Physical examination is done by a health practitioner. This includes taking of the medical history, inspection of the throat, ears and nasal passages, palpation of the neck to check for swollen lymph nodes and listening to the breath sounds by using a stethoscope.

A throat swab is done to check for bacterial infection. It is done by rubbing a sterile swab over the back of the throat to get a sample of secretions. The specimen is sent to the laboratory for analysis. If the result of the test is positive, it is likely that the sore throat is caused by a bacterial infection. However, if the result turns out to be negative, the sore throat may be caused by a viral infection.


In case of viral infection, medical or pharmacological intervention is not needed. A viral infection usually lasts from five to seven days. However, if the sore throat is caused by a bacterial infection, a full course of antibiotic therapy is needed.

Possible complications

An untreated and recurring sore throat, especially tonsillitis, may lead to the development of rheumatic heart disease. The bacteria affecting the tonsils may go to the mitral valve of the heart and eventually cause rheumatic heart disease.

Sore throat may also lead to a complication called post-streptococcal glomerulonephritis. Moreover, other complications may be ear infections, sinusitis, mastoiditis, peritonsillar abscess and scarlet fever.

Prevention and control

Avoiding people with illnesses is the best way to prevent sore throat, since one can develop colds because of the viruses. People with sore throat can spread the disease especially when they are not yet under antibiotic treatment. They should avoid crowded places and should stay at home for at least a day or two. Hygiene can also help in preventing the spread of the disease.

Cases in the Philippines

Sore throat is common in the Philippines especially in the children.

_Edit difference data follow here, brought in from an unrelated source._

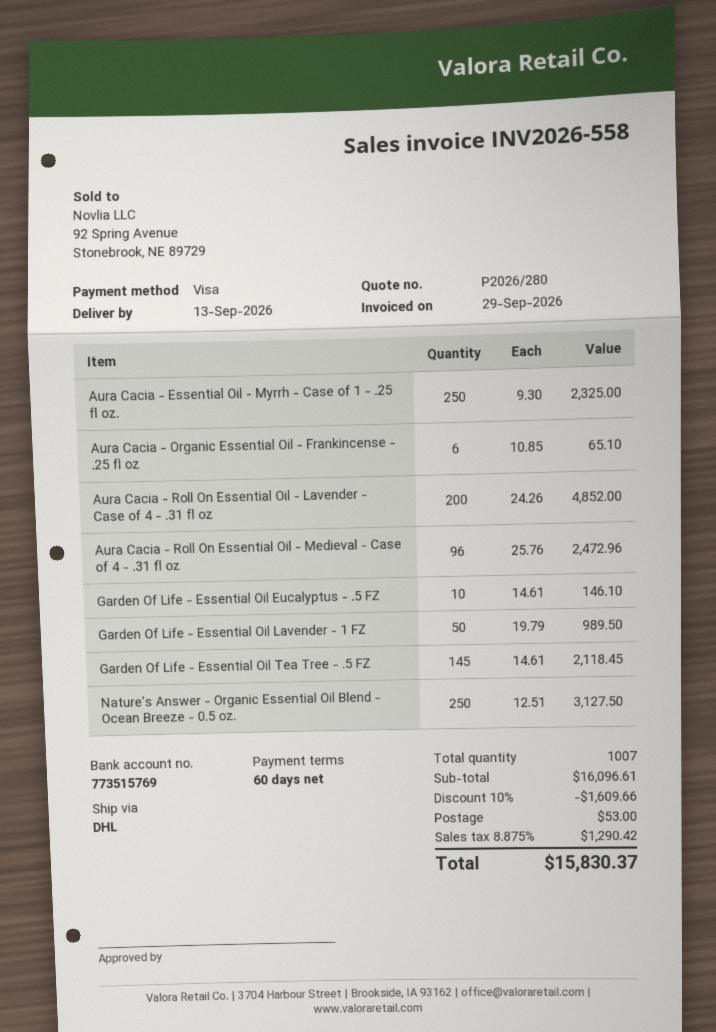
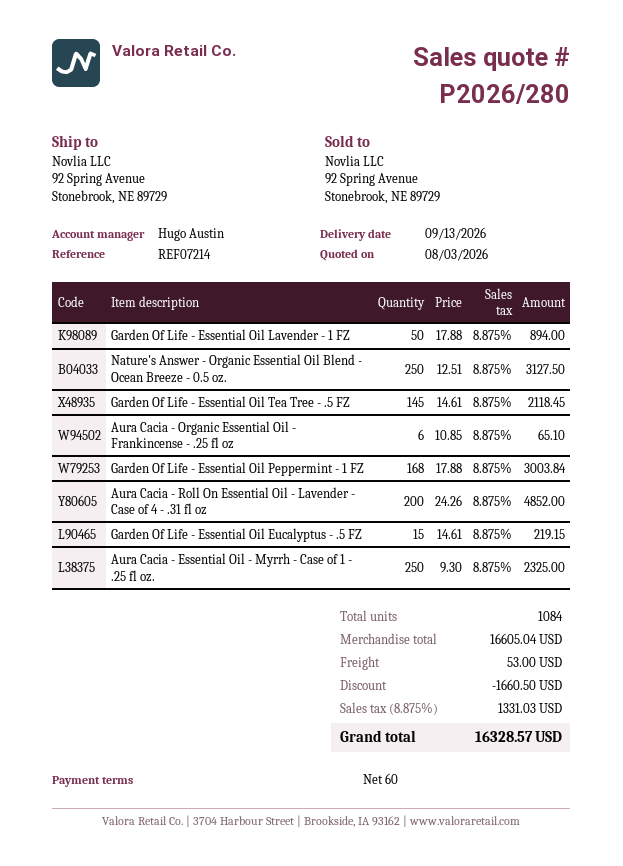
Aura Cacia - Roll On Essential Oil - Medieval - Case of 4 - .31 fl oz: 96 x 25.76 = 2472.96 -> none
Garden Of Life - Essential Oil Eucalyptus - .5 FZ: 10 x 14.61 = 146.10 -> 15 x 14.61 = 219.15
Garden Of Life - Essential Oil Lavender - 1 FZ: 50 x 19.79 = 989.50 -> 50 x 17.88 = 894.00
Garden Of Life - Essential Oil Peppermint - 1 FZ: none -> 168 x 17.88 = 3003.84
total quantity: 1007 -> 1084
subtotal: 16096.61 -> 16605.04
discount: 1609.66 -> 1660.50
tax: 8.875% = 1290.42 -> 8.875% = 1331.03
total: 15830.37 -> 16328.57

During the rainy season, the number of cases of sore throat also increases as this is the season where colds are inevitable.

In 2009, when the AH1N1 threat entered the Philippines, having a sore throat increased anxiety among people. During an AH1N1 outbreak, persons who develop sore throat with cough and fever are isolated and will have to undergo a special throat swab to confirm AH1N1.